*** PROVIDED ENTRIES

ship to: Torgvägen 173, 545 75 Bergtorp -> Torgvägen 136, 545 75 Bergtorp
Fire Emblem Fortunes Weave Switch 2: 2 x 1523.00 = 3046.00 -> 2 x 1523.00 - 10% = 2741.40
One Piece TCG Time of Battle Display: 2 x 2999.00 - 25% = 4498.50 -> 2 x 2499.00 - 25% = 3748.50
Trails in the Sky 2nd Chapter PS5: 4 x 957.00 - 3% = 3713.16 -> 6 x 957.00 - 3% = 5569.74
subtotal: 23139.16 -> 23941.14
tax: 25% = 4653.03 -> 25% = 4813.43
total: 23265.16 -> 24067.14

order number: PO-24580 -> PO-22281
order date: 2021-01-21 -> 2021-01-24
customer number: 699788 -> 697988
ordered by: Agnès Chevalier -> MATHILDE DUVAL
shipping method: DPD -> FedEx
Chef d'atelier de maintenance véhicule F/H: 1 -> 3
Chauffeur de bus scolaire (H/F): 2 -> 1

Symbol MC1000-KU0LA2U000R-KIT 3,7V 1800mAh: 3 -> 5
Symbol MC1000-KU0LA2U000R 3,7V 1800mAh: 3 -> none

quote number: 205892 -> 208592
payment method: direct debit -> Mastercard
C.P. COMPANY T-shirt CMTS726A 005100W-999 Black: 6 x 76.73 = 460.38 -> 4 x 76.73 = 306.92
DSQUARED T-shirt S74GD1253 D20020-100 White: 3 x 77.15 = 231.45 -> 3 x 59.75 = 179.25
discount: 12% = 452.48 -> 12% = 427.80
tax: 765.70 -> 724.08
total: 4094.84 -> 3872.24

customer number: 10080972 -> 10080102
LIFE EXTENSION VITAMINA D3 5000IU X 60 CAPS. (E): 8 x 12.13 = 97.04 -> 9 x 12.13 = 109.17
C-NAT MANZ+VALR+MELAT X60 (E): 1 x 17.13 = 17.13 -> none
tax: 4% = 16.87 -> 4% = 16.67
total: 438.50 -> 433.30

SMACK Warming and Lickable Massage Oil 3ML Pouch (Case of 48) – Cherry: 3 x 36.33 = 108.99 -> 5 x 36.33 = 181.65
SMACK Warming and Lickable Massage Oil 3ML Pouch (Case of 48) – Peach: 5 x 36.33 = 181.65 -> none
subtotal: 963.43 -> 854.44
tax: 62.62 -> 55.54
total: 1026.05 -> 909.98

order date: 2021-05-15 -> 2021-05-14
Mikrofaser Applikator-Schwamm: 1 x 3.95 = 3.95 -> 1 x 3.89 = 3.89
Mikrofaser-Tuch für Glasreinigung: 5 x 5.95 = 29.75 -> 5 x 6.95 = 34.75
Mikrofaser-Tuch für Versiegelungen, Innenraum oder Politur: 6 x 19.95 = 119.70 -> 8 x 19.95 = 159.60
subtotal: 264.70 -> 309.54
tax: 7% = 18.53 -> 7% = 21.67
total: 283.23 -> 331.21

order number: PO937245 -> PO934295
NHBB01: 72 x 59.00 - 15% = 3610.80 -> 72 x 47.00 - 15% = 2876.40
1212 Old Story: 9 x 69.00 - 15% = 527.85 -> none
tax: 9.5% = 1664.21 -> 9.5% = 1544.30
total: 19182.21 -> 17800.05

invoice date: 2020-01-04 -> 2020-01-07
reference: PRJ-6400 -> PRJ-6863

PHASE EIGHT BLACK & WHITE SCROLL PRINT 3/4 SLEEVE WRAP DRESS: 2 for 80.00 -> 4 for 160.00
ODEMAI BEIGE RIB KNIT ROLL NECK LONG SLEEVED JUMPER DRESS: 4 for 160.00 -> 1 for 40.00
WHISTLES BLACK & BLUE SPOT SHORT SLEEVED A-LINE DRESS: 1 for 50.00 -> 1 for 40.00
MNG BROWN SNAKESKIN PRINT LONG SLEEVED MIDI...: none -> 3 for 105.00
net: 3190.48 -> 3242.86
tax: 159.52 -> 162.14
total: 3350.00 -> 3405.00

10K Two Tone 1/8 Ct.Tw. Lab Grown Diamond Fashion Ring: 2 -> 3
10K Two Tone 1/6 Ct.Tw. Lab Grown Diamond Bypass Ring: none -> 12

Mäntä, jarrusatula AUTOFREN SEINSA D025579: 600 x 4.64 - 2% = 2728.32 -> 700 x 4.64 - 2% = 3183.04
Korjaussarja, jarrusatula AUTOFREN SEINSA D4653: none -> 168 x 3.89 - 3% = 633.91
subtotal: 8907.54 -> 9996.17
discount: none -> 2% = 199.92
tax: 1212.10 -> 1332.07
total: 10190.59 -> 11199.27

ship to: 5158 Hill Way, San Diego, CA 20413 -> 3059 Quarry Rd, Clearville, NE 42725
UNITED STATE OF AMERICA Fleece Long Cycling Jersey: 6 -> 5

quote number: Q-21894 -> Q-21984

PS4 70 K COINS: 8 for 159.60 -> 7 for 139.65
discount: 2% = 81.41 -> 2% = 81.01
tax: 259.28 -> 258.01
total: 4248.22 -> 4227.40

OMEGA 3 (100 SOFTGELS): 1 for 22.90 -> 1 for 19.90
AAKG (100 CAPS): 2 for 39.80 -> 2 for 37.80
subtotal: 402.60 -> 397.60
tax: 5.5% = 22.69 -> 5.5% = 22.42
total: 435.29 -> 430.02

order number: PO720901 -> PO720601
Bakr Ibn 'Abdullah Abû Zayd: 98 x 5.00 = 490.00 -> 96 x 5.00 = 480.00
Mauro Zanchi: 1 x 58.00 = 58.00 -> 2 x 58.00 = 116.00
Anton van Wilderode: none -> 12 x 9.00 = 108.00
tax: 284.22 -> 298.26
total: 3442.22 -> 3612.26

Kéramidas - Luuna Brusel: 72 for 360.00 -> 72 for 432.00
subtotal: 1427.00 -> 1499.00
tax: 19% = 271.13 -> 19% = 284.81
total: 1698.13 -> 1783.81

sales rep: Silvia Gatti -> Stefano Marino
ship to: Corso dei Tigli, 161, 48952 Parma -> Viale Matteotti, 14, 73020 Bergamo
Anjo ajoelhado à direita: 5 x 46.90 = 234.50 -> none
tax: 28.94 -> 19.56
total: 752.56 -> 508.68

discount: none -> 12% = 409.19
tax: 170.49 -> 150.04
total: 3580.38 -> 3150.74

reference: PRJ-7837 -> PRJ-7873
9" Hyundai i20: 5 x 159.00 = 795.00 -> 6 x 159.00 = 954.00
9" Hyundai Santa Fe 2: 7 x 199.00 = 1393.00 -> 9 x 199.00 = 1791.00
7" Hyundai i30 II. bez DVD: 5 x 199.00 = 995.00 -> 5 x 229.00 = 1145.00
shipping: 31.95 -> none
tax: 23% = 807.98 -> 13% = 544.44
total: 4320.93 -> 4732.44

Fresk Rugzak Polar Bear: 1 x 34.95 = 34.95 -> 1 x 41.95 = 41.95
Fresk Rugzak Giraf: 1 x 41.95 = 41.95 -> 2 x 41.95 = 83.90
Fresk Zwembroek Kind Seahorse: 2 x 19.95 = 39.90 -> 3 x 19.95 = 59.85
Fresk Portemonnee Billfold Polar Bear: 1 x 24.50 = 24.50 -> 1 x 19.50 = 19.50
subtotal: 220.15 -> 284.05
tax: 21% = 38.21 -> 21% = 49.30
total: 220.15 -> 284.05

******

### EXERCISE PROMPT
Line by line, print the records above exactly as they stand.

### EXERCISE OUTPUT
ship to: Torgvägen 173, 545 75 Bergtorp -> Torgvägen 136, 545 75 Bergtorp
Fire Emblem Fortunes Weave Switch 2: 2 x 1523.00 = 3046.00 -> 2 x 1523.00 - 10% = 2741.40
One Piece TCG Time of Battle Display: 2 x 2999.00 - 25% = 4498.50 -> 2 x 2499.00 - 25% = 3748.50
Trails in the Sky 2nd Chapter PS5: 4 x 957.00 - 3% = 3713.16 -> 6 x 957.00 - 3% = 5569.74
subtotal: 23139.16 -> 23941.14
tax: 25% = 4653.03 -> 25% = 4813.43
total: 23265.16 -> 24067.14

order number: PO-24580 -> PO-22281
order date: 2021-01-21 -> 2021-01-24
customer number: 699788 -> 697988
ordered by: Agnès Chevalier -> MATHILDE DUVAL
shipping method: DPD -> FedEx
Chef d'atelier de maintenance véhicule F/H: 1 -> 3
Chauffeur de bus scolaire (H/F): 2 -> 1

Symbol MC1000-KU0LA2U000R-KIT 3,7V 1800mAh: 3 -> 5
Symbol MC1000-KU0LA2U000R 3,7V 1800mAh: 3 -> none

quote number: 205892 -> 208592
payment method: direct debit -> Mastercard
C.P. COMPANY T-shirt CMTS726A 005100W-999 Black: 6 x 76.73 = 460.38 -> 4 x 76.73 = 306.92
DSQUARED T-shirt S74GD1253 D20020-100 White: 3 x 77.15 = 231.45 -> 3 x 59.75 = 179.25
discount: 12% = 452.48 -> 12% = 427.80
tax: 765.70 -> 724.08
total: 4094.84 -> 3872.24

customer number: 10080972 -> 10080102
LIFE EXTENSION VITAMINA D3 5000IU X 60 CAPS. (E): 8 x 12.13 = 97.04 -> 9 x 12.13 = 109.17
C-NAT MANZ+VALR+MELAT X60 (E): 1 x 17.13 = 17.13 -> none
tax: 4% = 16.87 -> 4% = 16.67
total: 438.50 -> 433.30

SMACK Warming and Lickable Massage Oil 3ML Pouch (Case of 48) – Cherry: 3 x 36.33 = 108.99 -> 5 x 36.33 = 181.65
SMACK Warming and Lickable Massage Oil 3ML Pouch (Case of 48) – Peach: 5 x 36.33 = 181.65 -> none
subtotal: 963.43 -> 854.44
tax: 62.62 -> 55.54
total: 1026.05 -> 909.98

order date: 2021-05-15 -> 2021-05-14
Mikrofaser Applikator-Schwamm: 1 x 3.95 = 3.95 -> 1 x 3.89 = 3.89
Mikrofaser-Tuch für Glasreinigung: 5 x 5.95 = 29.75 -> 5 x 6.95 = 34.75
Mikrofaser-Tuch für Versiegelungen, Innenraum oder Politur: 6 x 19.95 = 119.70 -> 8 x 19.95 = 159.60
subtotal: 264.70 -> 309.54
tax: 7% = 18.53 -> 7% = 21.67
total: 283.23 -> 331.21

order number: PO937245 -> PO934295
NHBB01: 72 x 59.00 - 15% = 3610.80 -> 72 x 47.00 - 15% = 2876.40
1212 Old Story: 9 x 69.00 - 15% = 527.85 -> none
tax: 9.5% = 1664.21 -> 9.5% = 1544.30
total: 19182.21 -> 17800.05

invoice date: 2020-01-04 -> 2020-01-07
reference: PRJ-6400 -> PRJ-6863

PHASE EIGHT BLACK & WHITE SCROLL PRINT 3/4 SLEEVE WRAP DRESS: 2 for 80.00 -> 4 for 160.00
ODEMAI BEIGE RIB KNIT ROLL NECK LONG SLEEVED JUMPER DRESS: 4 for 160.00 -> 1 for 40.00
WHISTLES BLACK & BLUE SPOT SHORT SLEEVED A-LINE DRESS: 1 for 50.00 -> 1 for 40.00
MNG BROWN SNAKESKIN PRINT LONG SLEEVED MIDI...: none -> 3 for 105.00
net: 3190.48 -> 3242.86
tax: 159.52 -> 162.14
total: 3350.00 -> 3405.00

10K Two Tone 1/8 Ct.Tw. Lab Grown Diamond Fashion Ring: 2 -> 3
10K Two Tone 1/6 Ct.Tw. Lab Grown Diamond Bypass Ring: none -> 12

Mäntä, jarrusatula AUTOFREN SEINSA D025579: 600 x 4.64 - 2% = 2728.32 -> 700 x 4.64 - 2% = 3183.04
Korjaussarja, jarrusatula AUTOFREN SEINSA D4653: none -> 168 x 3.89 - 3% = 633.91
subtotal: 8907.54 -> 9996.17
discount: none -> 2% = 199.92
tax: 1212.10 -> 1332.07
total: 10190.59 -> 11199.27

ship to: 5158 Hill Way, San Diego, CA 20413 -> 3059 Quarry Rd, Clearville, NE 42725
UNITED STATE OF AMERICA Fleece Long Cycling Jersey: 6 -> 5

quote number: Q-21894 -> Q-21984

PS4 70 K COINS: 8 for 159.60 -> 7 for 139.65
discount: 2% = 81.41 -> 2% = 81.01
tax: 259.28 -> 258.01
total: 4248.22 -> 4227.40

OMEGA 3 (100 SOFTGELS): 1 for 22.90 -> 1 for 19.90
AAKG (100 CAPS): 2 for 39.80 -> 2 for 37.80
subtotal: 402.60 -> 397.60
tax: 5.5% = 22.69 -> 5.5% = 22.42
total: 435.29 -> 430.02

order number: PO720901 -> PO720601
Bakr Ibn 'Abdullah Abû Zayd: 98 x 5.00 = 490.00 -> 96 x 5.00 = 480.00
Mauro Zanchi: 1 x 58.00 = 58.00 -> 2 x 58.00 = 116.00
Anton van Wilderode: none -> 12 x 9.00 = 108.00
tax: 284.22 -> 298.26
total: 3442.22 -> 3612.26

Kéramidas - Luuna Brusel: 72 for 360.00 -> 72 for 432.00
subtotal: 1427.00 -> 1499.00
tax: 19% = 271.13 -> 19% = 284.81
total: 1698.13 -> 1783.81

sales rep: Silvia Gatti -> Stefano Marino
ship to: Corso dei Tigli, 161, 48952 Parma -> Viale Matteotti, 14, 73020 Bergamo
Anjo ajoelhado à direita: 5 x 46.90 = 234.50 -> none
tax: 28.94 -> 19.56
total: 752.56 -> 508.68

discount: none -> 12% = 409.19
tax: 170.49 -> 150.04
total: 3580.38 -> 3150.74

reference: PRJ-7837 -> PRJ-7873
9" Hyundai i20: 5 x 159.00 = 795.00 -> 6 x 159.00 = 954.00
9" Hyundai Santa Fe 2: 7 x 199.00 = 1393.00 -> 9 x 199.00 = 1791.00
7" Hyundai i30 II. bez DVD: 5 x 199.00 = 995.00 -> 5 x 229.00 = 1145.00
shipping: 31.95 -> none
tax: 23% = 807.98 -> 13% = 544.44
total: 4320.93 -> 4732.44

Fresk Rugzak Polar Bear: 1 x 34.95 = 34.95 -> 1 x 41.95 = 41.95
Fresk Rugzak Giraf: 1 x 41.95 = 41.95 -> 2 x 41.95 = 83.90
Fresk Zwembroek Kind Seahorse: 2 x 19.95 = 39.90 -> 3 x 19.95 = 59.85
Fresk Portemonnee Billfold Polar Bear: 1 x 24.50 = 24.50 -> 1 x 19.50 = 19.50
subtotal: 220.15 -> 284.05
tax: 21% = 38.21 -> 21% = 49.30
total: 220.15 -> 284.05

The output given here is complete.